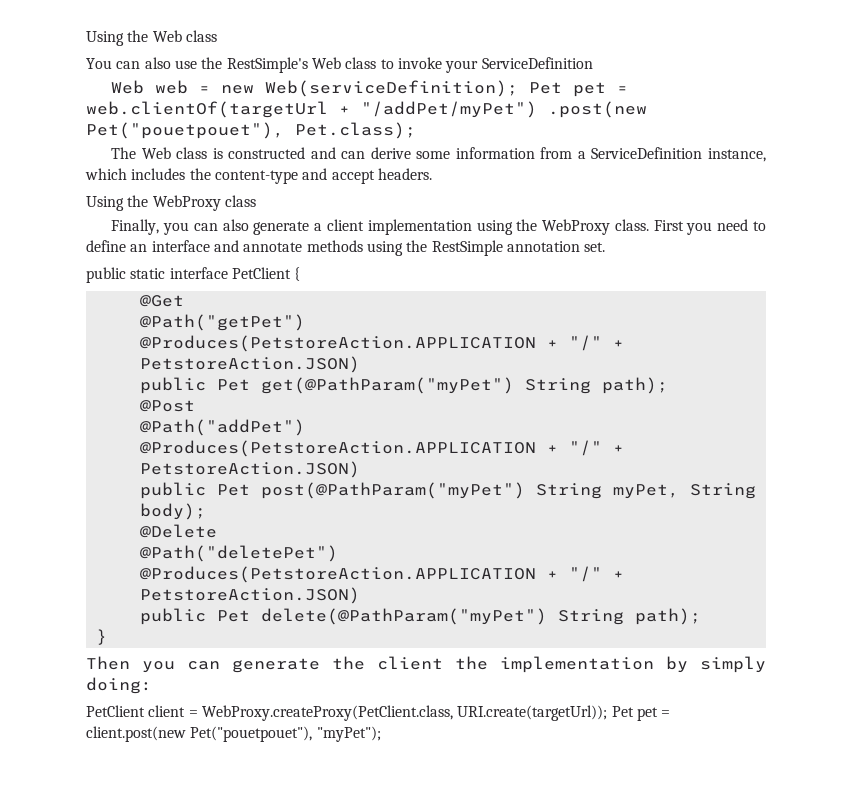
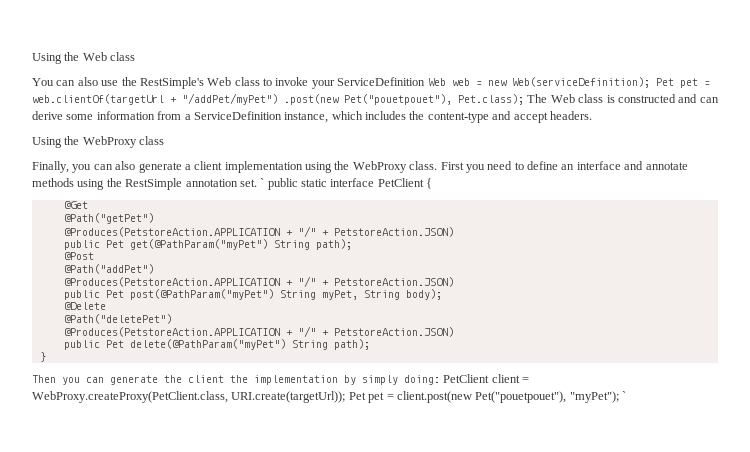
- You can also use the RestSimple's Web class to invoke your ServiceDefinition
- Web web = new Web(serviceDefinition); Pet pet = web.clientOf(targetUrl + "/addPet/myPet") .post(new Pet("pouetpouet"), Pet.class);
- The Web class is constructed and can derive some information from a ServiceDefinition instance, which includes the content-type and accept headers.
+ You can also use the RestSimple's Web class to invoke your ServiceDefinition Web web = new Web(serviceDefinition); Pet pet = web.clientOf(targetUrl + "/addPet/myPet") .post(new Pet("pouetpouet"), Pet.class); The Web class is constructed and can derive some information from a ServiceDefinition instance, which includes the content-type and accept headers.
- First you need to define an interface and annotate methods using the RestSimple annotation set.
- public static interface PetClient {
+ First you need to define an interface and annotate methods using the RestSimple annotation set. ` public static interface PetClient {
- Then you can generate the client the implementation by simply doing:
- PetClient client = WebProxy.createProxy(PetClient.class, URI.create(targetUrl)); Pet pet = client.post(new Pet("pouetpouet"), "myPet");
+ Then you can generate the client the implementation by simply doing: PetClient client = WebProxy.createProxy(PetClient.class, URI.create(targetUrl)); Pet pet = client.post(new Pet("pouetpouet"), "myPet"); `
---
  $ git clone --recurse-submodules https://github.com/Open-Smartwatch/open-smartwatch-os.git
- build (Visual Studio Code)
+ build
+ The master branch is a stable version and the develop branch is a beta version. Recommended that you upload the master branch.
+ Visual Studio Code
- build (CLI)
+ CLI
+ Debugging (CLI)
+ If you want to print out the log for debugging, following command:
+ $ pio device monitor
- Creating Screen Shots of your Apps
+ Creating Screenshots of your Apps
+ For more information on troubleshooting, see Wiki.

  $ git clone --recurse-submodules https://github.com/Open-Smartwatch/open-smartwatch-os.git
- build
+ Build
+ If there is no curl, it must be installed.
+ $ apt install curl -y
---
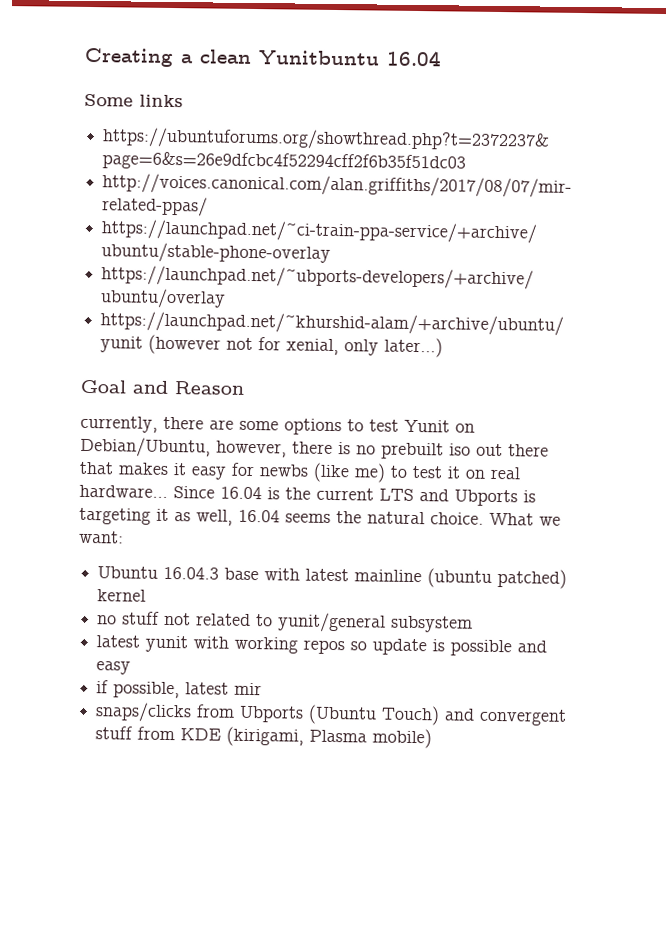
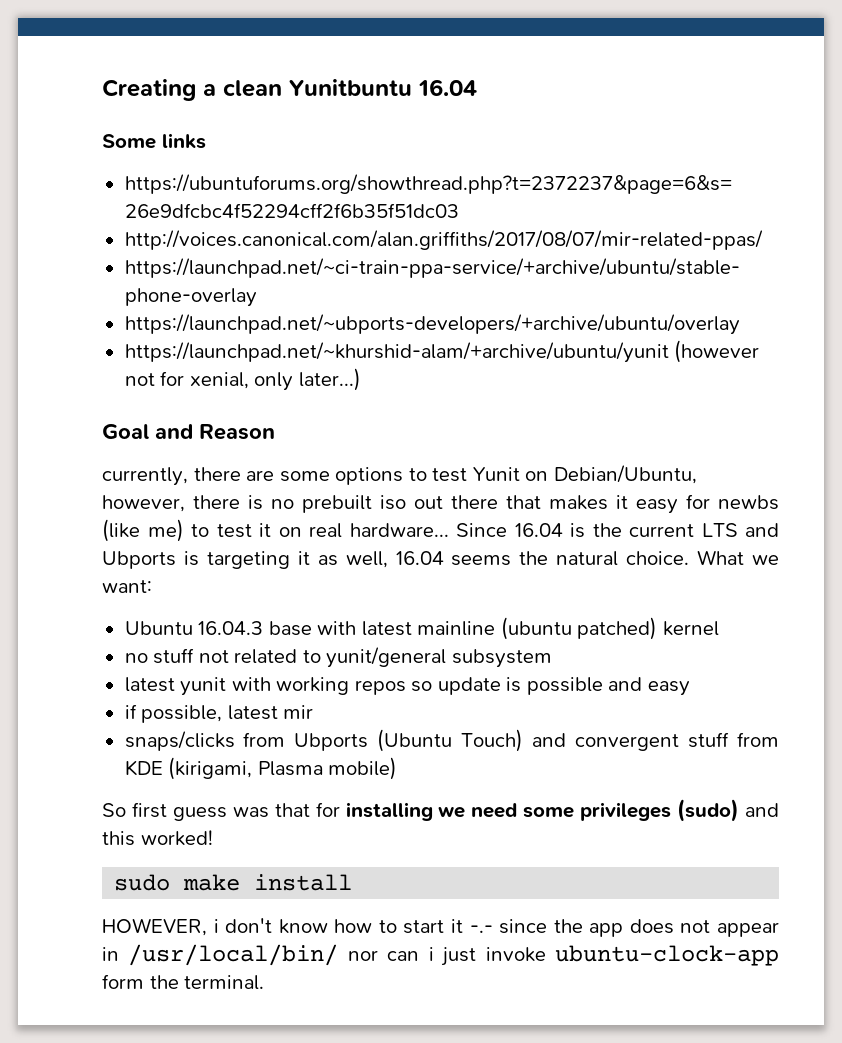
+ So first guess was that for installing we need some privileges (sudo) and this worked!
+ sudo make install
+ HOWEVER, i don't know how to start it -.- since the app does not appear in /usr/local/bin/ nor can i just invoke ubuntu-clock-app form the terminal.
---
__PROMPT__.
Among the records, find the lines that contain "sudo" and copy each of them.

__WRITTEN SOLUTION__.
+ So first guess was that for installing we need some privileges (sudo) and this worked!
+ sudo make install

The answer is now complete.